Brief:
Output every record exactly, apart from its images.

Start of Input

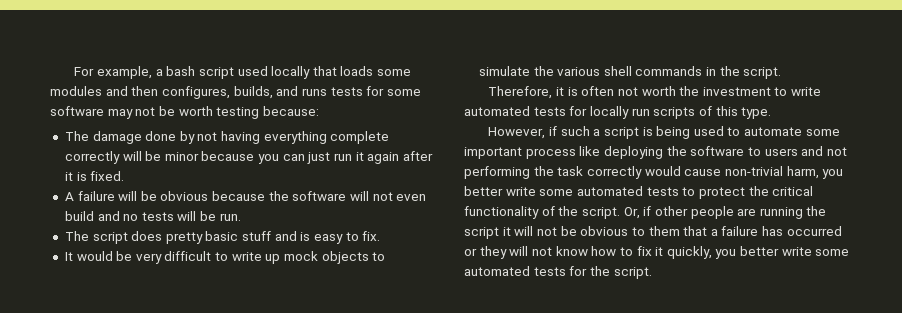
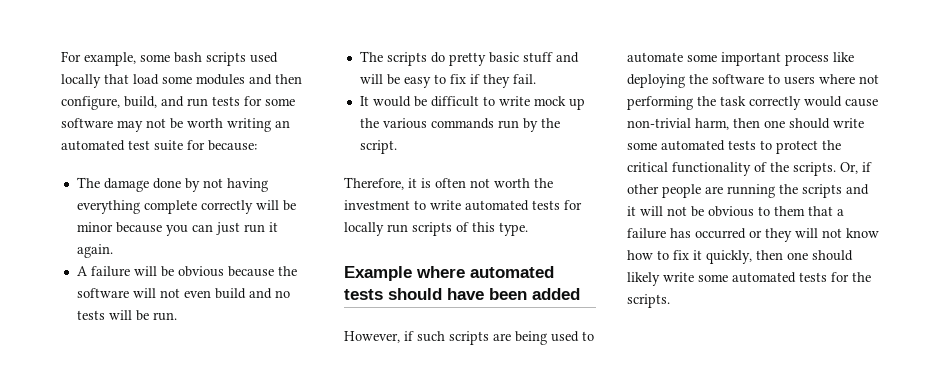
[155,66,234,79] a bash script -> [140,52,246,66] some bash scripts
[340,66,374,76] loads -> [133,74,159,85] load
[161,86,327,99] configures, builds, and runs -> [61,96,208,110] configure, build, and run
[216,107,260,119] testing -> [227,118,290,132] [61,140,205,151] writing an automated test suite for
[367,151,433,164] [64,171,125,181] again after it is fixed. -> [76,244,113,258] again.
[92,231,163,244] script does -> [386,52,445,66] scripts do
[300,231,381,244] is easy to fix. -> [359,74,536,88] will be easy to fix if they fail.
[135,253,162,264] very -> (427, 101) none
[265,251,386,264] [478,66,717,76] up mock objects to simulate the various shell commands in -> [533,96,585,110] [359,118,538,132] mock up the various commands run by
(772, 113) none -> [344,266,554,281] [344,288,580,300] // Example where automated tests should have been added
[593,127,653,139] a script is -> [449,331,511,345] scripts are
[801,146,824,156] and -> [819,74,855,84] where
[822,169,844,179] [464,186,503,196] you better -> [733,118,830,129] then one should
[581,207,620,219] script. -> [793,162,836,176] scripts.
[464,227,499,239] script -> [802,184,869,198] scripts and
[715,246,780,259] you better -> [756,250,853,261] [627,272,660,286] then one should likely
[613,267,652,279] script. -> [627,294,670,308] scripts.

End of Input

Expected output:
[155,66,234,79] a bash script -> [140,52,246,66] some bash scripts
[340,66,374,76] loads -> [133,74,159,85] load
[161,86,327,99] configures, builds, and runs -> [61,96,208,110] configure, build, and run
[216,107,260,119] testing -> [227,118,290,132] [61,140,205,151] writing an automated test suite for
[367,151,433,164] [64,171,125,181] again after it is fixed. -> [76,244,113,258] again.
[92,231,163,244] script does -> [386,52,445,66] scripts do
[300,231,381,244] is easy to fix. -> [359,74,536,88] will be easy to fix if they fail.
[135,253,162,264] very -> (427, 101) none
[265,251,386,264] [478,66,717,76] up mock objects to simulate the various shell commands in -> [533,96,585,110] [359,118,538,132] mock up the various commands run by
(772, 113) none -> [344,266,554,281] [344,288,580,300] // Example where automated tests should have been added
[593,127,653,139] a script is -> [449,331,511,345] scripts are
[801,146,824,156] and -> [819,74,855,84] where
[822,169,844,179] [464,186,503,196] you better -> [733,118,830,129] then one should
[581,207,620,219] script. -> [793,162,836,176] scripts.
[464,227,499,239] script -> [802,184,869,198] scripts and
[715,246,780,259] you better -> [756,250,853,261] [627,272,660,286] then one should likely
[613,267,652,279] script. -> [627,294,670,308] scripts.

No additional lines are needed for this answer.